The Stanley Parable, infatti, appartiene a quella particolare fetta di titoli che si giocano solo per il gusto di giocarli, senza prefissarsi uno scopo particolare. Il dover scoprire cosa è successo in ufficio alla fin fine è solo un pretesto per far muovere il giocatore all’azione, ma non è lo scopo ultimo del gioco, perché The Stanley Parable uno scopo non ce l’ha. È un gioco dall’apparenza seriosa ma che si presta all’autoironia, un gioco consapevole di essere tale e che non fa nulla per nasconderlo al giocatore. Tenendo tutto ciò in conto ed entrando nei dettagli tecnici, va spezzata una lancia in favore del titolo anche dal punto di vista della giocabilità e della longevità. Come anticipato, The Stanley Parable non è incredibilmente complesso, non fa della sfida il suo cavallo di battaglia, così come non è particolarmente lungo da portare a termine.

The Stanley Parable appartiene a quella particolare fetta di titoli che si giocano solo per il gusto di giocarli, senza prefissarsi uno scopo particolare.

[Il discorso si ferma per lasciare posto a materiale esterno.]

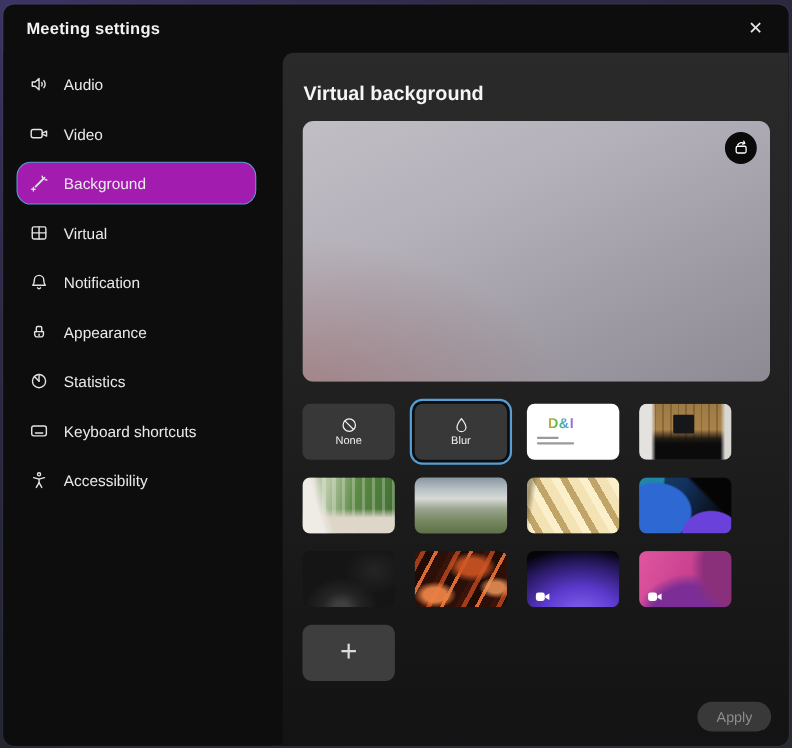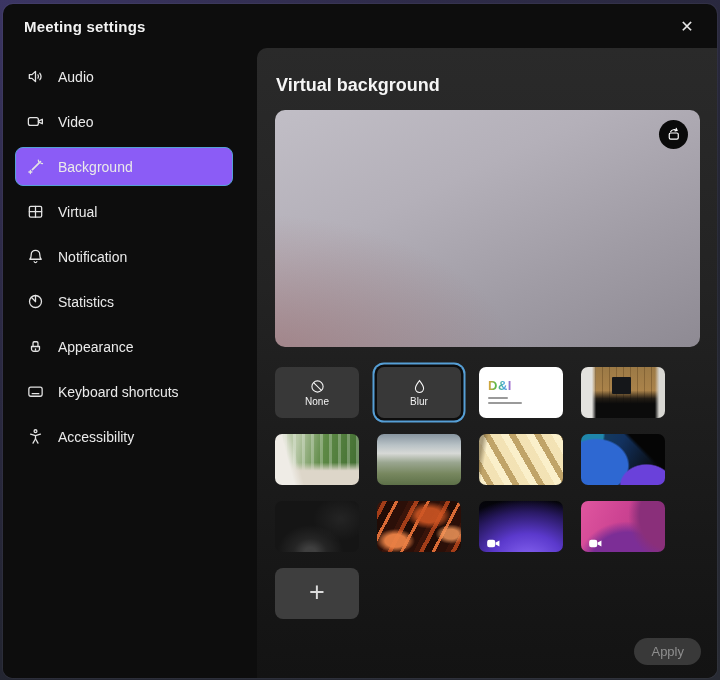--- a/index.html
+++ b/index.html
@@ -11,21 +11,21 @@
   .titlebar{height:44px;display:flex;align-items:center;padding:0 14px 0 21px;}
   .title{font-weight:bold;font-size:15px;color:#f2f2f2;letter-spacing:.2px;}
   .close-btn{margin-left:auto;width:32px;height:32px;display:flex;align-items:center;
     justify-content:center;color:#e6e6e6;font-size:16px;cursor:pointer;border-radius:6px;}
   
   .content{display:flex;height:calc(100% - 44px);gap:10px;}
   .sidebar{width:244px;flex:0 0 244px;padding-top:4px;background:#0d0d0d;}
   .nav-item{display:flex;align-items:center;gap:13px;height:37px;margin:5px 14px 6px 12px;
     padding:0 10px;border-radius:8px;border:1.5px solid transparent;color:#eaeaea;
     font-size:14px;cursor:pointer;}
-  .nav-item.selected{background:#8b5cf6;border-color:#55a0d6;}
+  .nav-item.selected{background:#a21caf;border-color:#55a0d6;border-radius:13px;}
   .nav-icon{width:19px;height:19px;flex:0 0 19px;display:flex;align-items:center;justify-content:center;}
   .nav-icon svg{width:19px;height:19px;stroke:#e3e3e3;fill:none;stroke-width:1.35;
     stroke-linecap:round;stroke-linejoin:round;}
   .main{flex:1;position:relative;border-top-left-radius:10px;padding:16px 17px 0 18px;
     background:linear-gradient(180deg,#2a2a2a 0%,#232323 38%,#181818 78%,#131313 100%);}
   .main-title{font-size:18px;font-weight:bold;color:#f5f5f5;margin:11px 0 14px 1px;}
   
   .preview{position:relative;height:237px;border-radius:10px;
     background:radial-gradient(ellipse at -6% 108%,rgba(155,98,98,.55),rgba(155,98,98,0) 42%),
     linear-gradient(155deg,#c1bec6 0%,#b4b0b9 35%,#a09ca5 68%,#8e8a93 100%);}
@@ -38,21 +38,21 @@
     grid-auto-rows:51px;column-gap:18px;row-gap:16px;}
   .tile{border-radius:7px;position:relative;overflow:hidden;cursor:pointer;}
   .tile.plain{background:#383838;display:flex;flex-direction:column;align-items:center;
     justify-content:center;color:#f2f2f2;font-size:10px;}
   .tile.plain svg{width:17px;height:17px;stroke:#f2f2f2;fill:none;stroke-width:1.3;margin-bottom:1px;}
   .tile.selected{box-shadow:0 0 0 2.5px #0d0d0d,0 0 0 4.5px #569fd6;}
   .cam-badge{position:absolute;left:7px;bottom:6px;width:15px;height:11px;}
   .cam-badge svg{width:15px;height:11px;fill:#fff;}
   
   .t-dni{background:#fff;}
-  .dni-inner{position:absolute;left:9px;top:9px;}
+  .dni-inner{position:absolute;left:9px;top:9px;text-align:right;}
   .dni-text{font-size:13px;font-weight:bold;letter-spacing:.5px;
     background:linear-gradient(90deg,#e8a33d,#58b947,#3fa9dc,#b85fc9);
     -webkit-background-clip:text;background-clip:text;color:transparent;}
   .dni-line{height:2px;background:#9a9a9a;border-radius:1px;margin-top:3px;}
   .dni-line.l1{width:20px;}.dni-line.l2{width:34px;}
   .t-office{background:
     linear-gradient(90deg,#e3e2de 0 13%,rgba(227,226,222,0) 18%),
     linear-gradient(270deg,#d8d7d2 0 7%,rgba(216,215,210,0) 12%),
     linear-gradient(0deg,#0b0b0b 0 28%,rgba(12,12,12,.85) 38%,rgba(30,25,18,0) 54%),
     repeating-linear-gradient(90deg,rgba(70,45,15,.3) 0 1.5px,transparent 1.5px 7px),
@@ -164,37 +164,37 @@
               <path d="M10 3.5 a4.5 4.5 0 0 1 4.5 4.5 c0 3 .9 4.3 1.5 4.9 H4 c.6-.6 1.5-1.9 1.5-4.9 A4.5 4.5 0 0 1 10 3.5 Z"></path>
               <path d="M8.6 15.4 a1.5 1.5 0 0 0 2.8 0"></path>
             </svg>
         </span>
         <span>Notification</span>
       </div>
 
       <div class="nav-item">
         <span class="nav-icon">
           <svg viewBox="0 0 20 20">
+              <path d="M7.4 10 V6.2 a1.2 1.2 0 0 1 1.2-1.2 h2.8 a1.2 1.2 0 0 1 1.2 1.2 V10"></path>
+              <path d="M5.8 10 h8.4 v2.6 a2.4 2.4 0 0 1 -2.4 2.4 h-3.6 a2.4 2.4 0 0 1 -2.4 -2.4 Z"></path>
+              <path d="M10 12.4 v1.4"></path>
+            </svg>
+        </span>
+        <span>Appearance</span>
+      </div>
+
+      <div class="nav-item">
+        <span class="nav-icon">
+          <svg viewBox="0 0 20 20">
               <circle cx="10" cy="10" r="6.3"></circle>
               <path d="M10 10 V3.7"></path>
               <path d="M10 10 L5.6 5.6"></path>
             </svg>
         </span>
         <span>Statistics</span>
-      </div>
-
-      <div class="nav-item">
-        <span class="nav-icon">
-          <svg viewBox="0 0 20 20">
-              <path d="M7.4 10 V6.2 a1.2 1.2 0 0 1 1.2-1.2 h2.8 a1.2 1.2 0 0 1 1.2 1.2 V10"></path>
-              <path d="M5.8 10 h8.4 v2.6 a2.4 2.4 0 0 1 -2.4 2.4 h-3.6 a2.4 2.4 0 0 1 -2.4 -2.4 Z"></path>
-              <path d="M10 12.4 v1.4"></path>
-            </svg>
-        </span>
-        <span>Appearance</span>
       </div>
 
       <div class="nav-item">
         <span class="nav-icon">
           <svg viewBox="0 0 20 20">
               <rect x="3" y="5.5" width="14" height="9.5" rx="2"></rect>
               <path d="M6.5 12.3 h7"></path>
             </svg>
         </span>
         <span>Keyboard shortcuts</span>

O meglio, non lo è se vi limitate a raggiungere solo uno dei possibili “finali”. Ogni singolo percorso che decidete di intraprendere non richiede più di una ventina di minuti per essere portato a termine, ma se il gioco riesce a conquistarvi, non riuscirete più a mollarlo, perché la voglia di vedere fino a che punto si spinge la sua ingegnosa follia vi farà passare tutto il resto in secondo piano.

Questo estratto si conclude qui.